PROBLEM REQUIREMENTS:
Everything from the line that contains "Adj Close, 2017-12-22: 114.9 -> 109.9" to the end of the listing below, both ends included, is to be transcribed word for word, and nothing else.

DATA SUPPLIED:

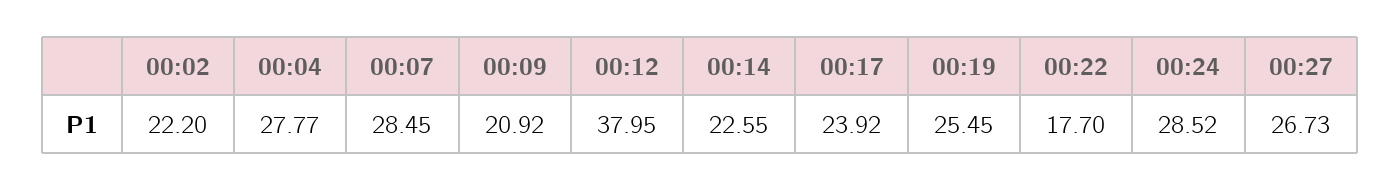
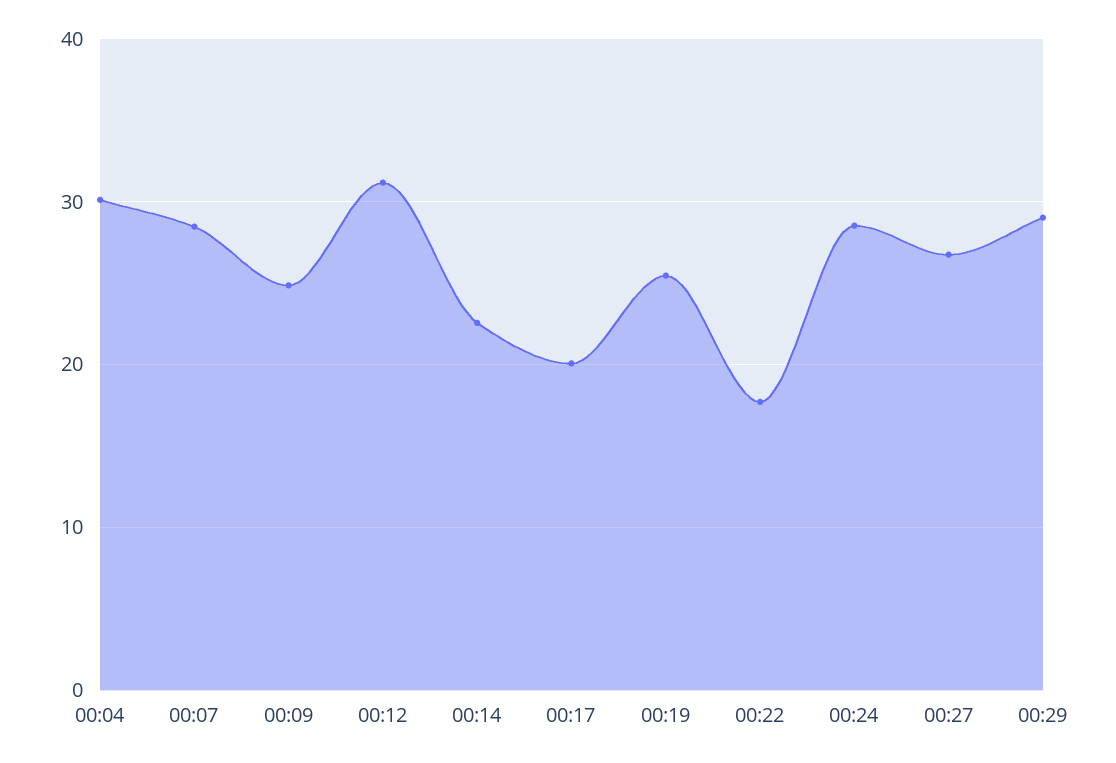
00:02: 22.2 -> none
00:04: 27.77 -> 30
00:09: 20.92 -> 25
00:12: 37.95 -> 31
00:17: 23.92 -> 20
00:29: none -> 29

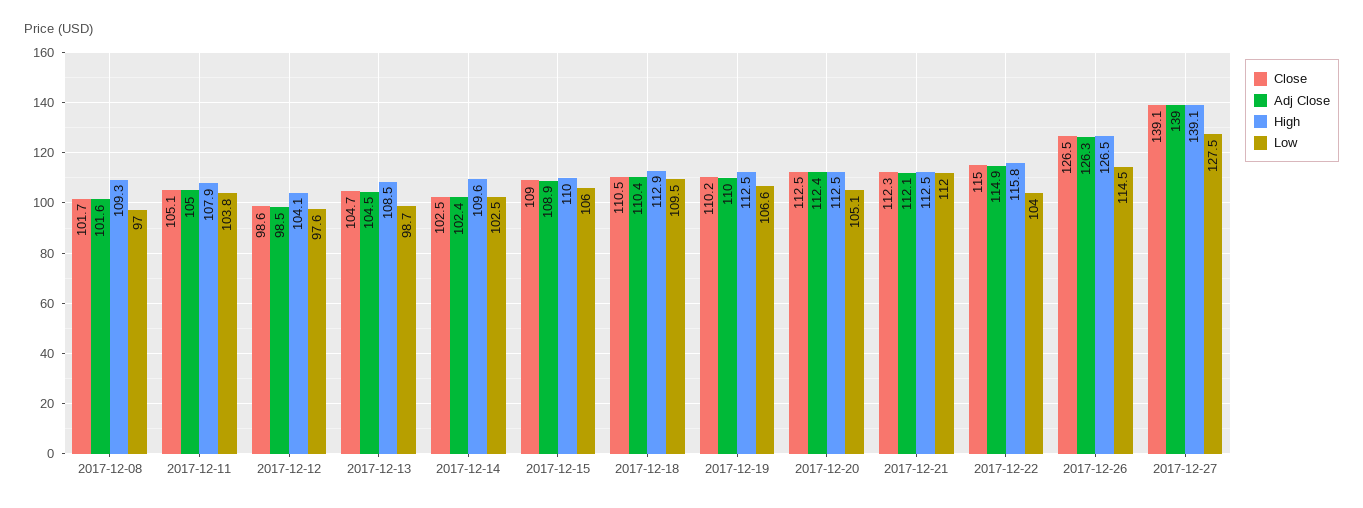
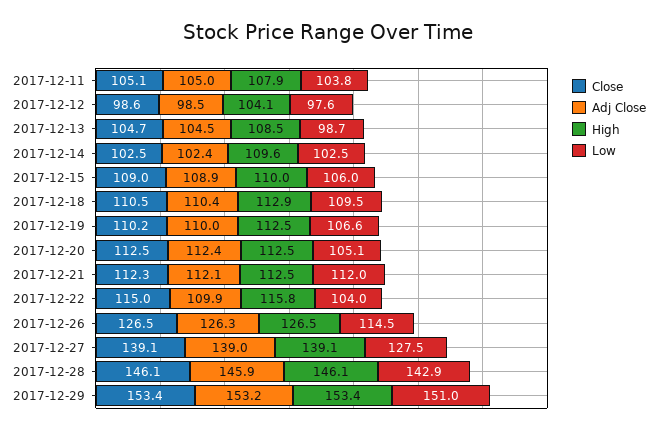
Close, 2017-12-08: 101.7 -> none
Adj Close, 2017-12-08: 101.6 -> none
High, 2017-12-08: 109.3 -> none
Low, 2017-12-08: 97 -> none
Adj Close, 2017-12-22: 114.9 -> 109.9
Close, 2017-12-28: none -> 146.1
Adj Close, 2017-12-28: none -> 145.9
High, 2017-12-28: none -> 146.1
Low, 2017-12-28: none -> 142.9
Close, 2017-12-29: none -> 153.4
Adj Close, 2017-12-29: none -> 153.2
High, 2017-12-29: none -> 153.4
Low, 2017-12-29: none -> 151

WRITTEN REPLY:
Adj Close, 2017-12-22: 114.9 -> 109.9
Close, 2017-12-28: none -> 146.1
Adj Close, 2017-12-28: none -> 145.9
High, 2017-12-28: none -> 146.1
Low, 2017-12-28: none -> 142.9
Close, 2017-12-29: none -> 153.4
Adj Close, 2017-12-29: none -> 153.2
High, 2017-12-29: none -> 153.4
Low, 2017-12-29: none -> 151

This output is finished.